I've tried different variations on

s %>% map('e') %>% map_df(~arrange(.))


but clearly I'm missing something here...

My desired output is a new list-column in the dataframe
s
where the unarranged dates in the list-column
s$e
are arranged in ascending order in a new list-column
s$new_arranged_dates
.

> s
# A tibble: 10 × 3
b e new_arranged_dates
<int> <list> <list>
1 15 <date [15]> <date [15]>
2 0 <date [0]> <date [0]>
3 7 <date [7]> etc
4 6 <date [6]>
5 3 <date [3]>
6 14 <date [14]>
7 15 <date [15]>
8 13 <date [13]>
9 13 <date [13]>
10 11 <date [11]>


EDIT 290817:

s2 <- s %>%
mutate(e = map(b,~ sample(seq(as.Date('1990/01/01'),
as.Date('2010/01/01'), by = "day"),
size = .))) %>% mutate(new_arranged_dates =map(e,~.[order(.)]))

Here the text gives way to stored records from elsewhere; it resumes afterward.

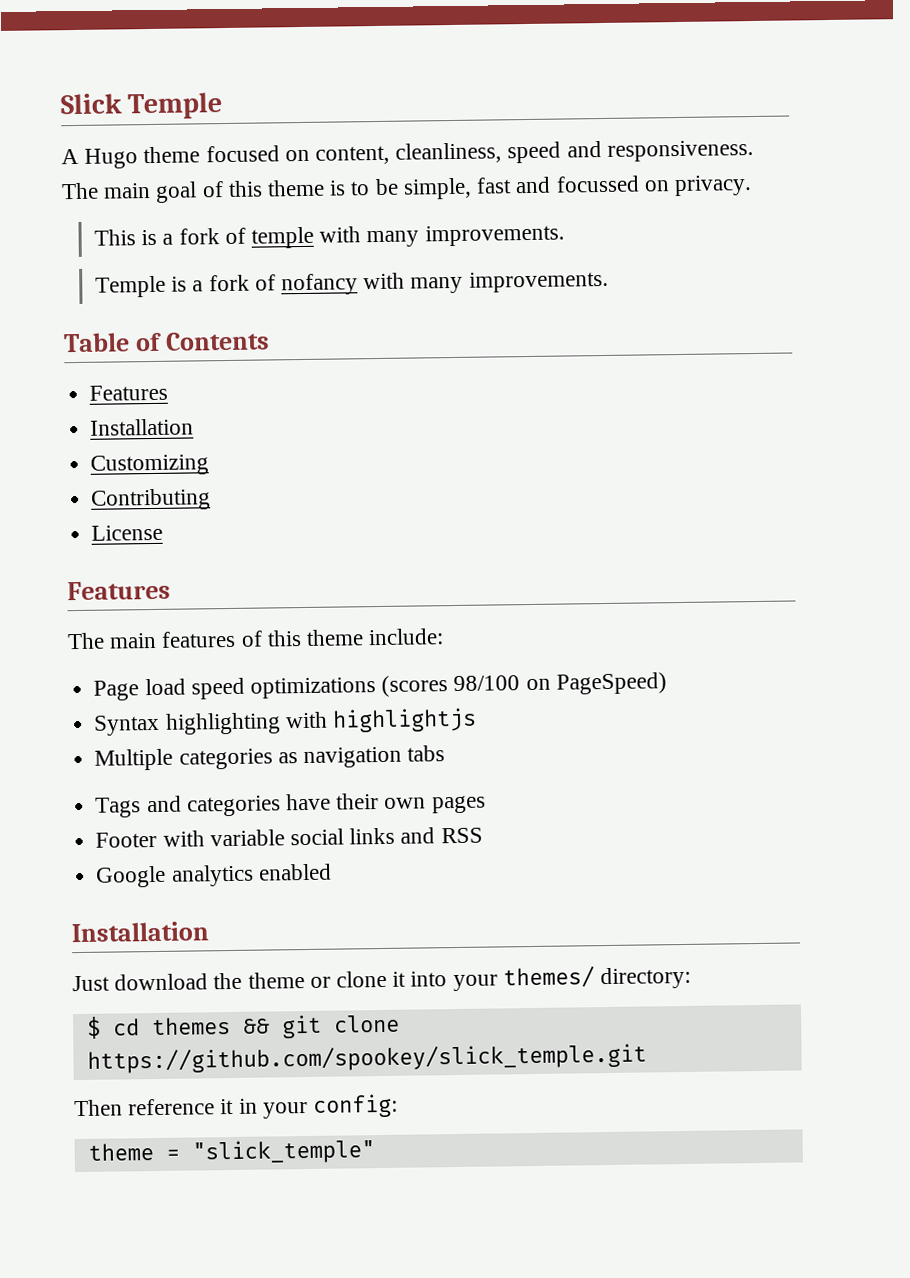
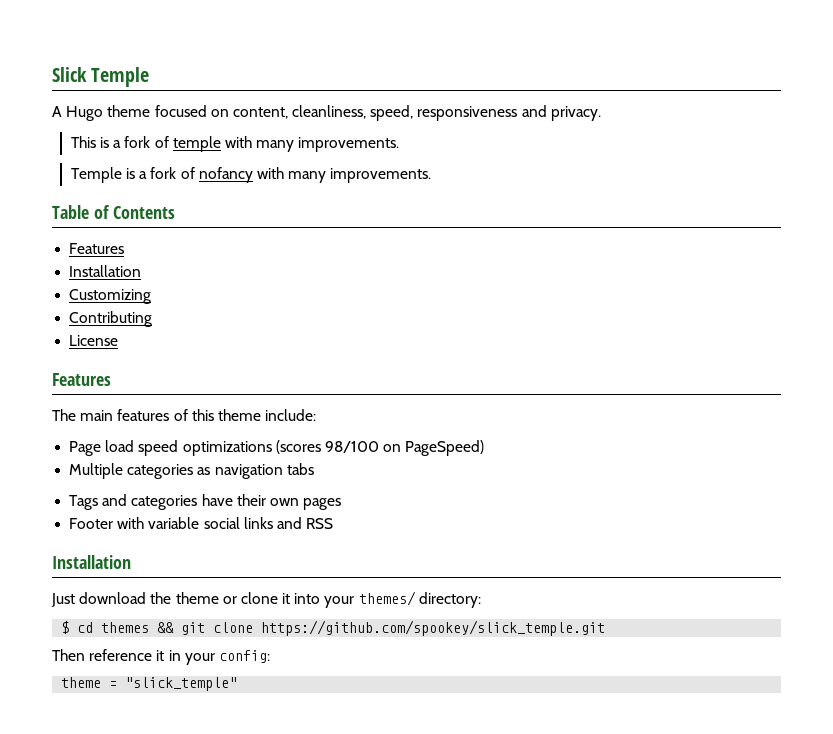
- A Hugo theme focused on content, cleanliness, speed and responsiveness. The main goal of this theme is to be simple, fast and focussed on privacy.
+ A Hugo theme focused on content, cleanliness, speed, responsiveness and privacy.
- Syntax highlighting with highlightjs
- Google analytics enabled

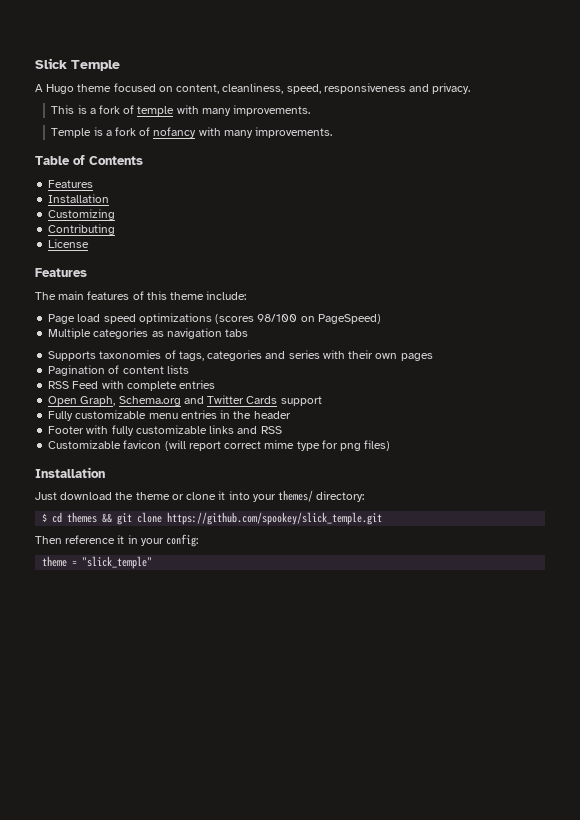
- Tags and categories have their own pages
+ Supports taxonomies of tags, categories and series with their own pages
+ Pagination of content lists
+ RSS Feed with complete entries
+ Open Graph, Schema.org and Twitter Cards support
+ Fully customizable menu entries in the header
- Footer with variable social links and RSS
+ Footer with fully customizable links and RSS
+ Customizable favicon (will report correct mime type for png files)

Gets me what I want. However, I do not understand why

s2 <- s %>%
mutate(e = map(b,~ sample(seq(as.Date('1990/01/01'),
as.Date('2010/01/01'), by = "day"),
size = .))) %>% mutate(new_arranged_dates=map(e,~arrange(.)))


results in

Error in mutate_(.data, .dots = lazyeval::lazy_dots(...)) :
argument ".data" is missing, with no default

Answer

So- the basic error here is that arrange prefers a dataframe and will not order a vector. Coercing the looped list to a data_frame solved the problem, but it took me awhile to figure out that the name of the resulting coerced data_frame column also is .

So this works:

  library(dplyr)
  s <- tibble(b = as.integer(runif(
       n = 10, min = 0, max = 20
       )))
  s <-
  s %>% mutate(e = map(b,  ~ sample(seq(
    as.Date('1990/01/01'), as.Date('2010/01/01'), by = "day"
  ), size = .)))

  s <- s2 %>% mutate(arranged = map(e,  ~ arrange(data_frame(.), .)))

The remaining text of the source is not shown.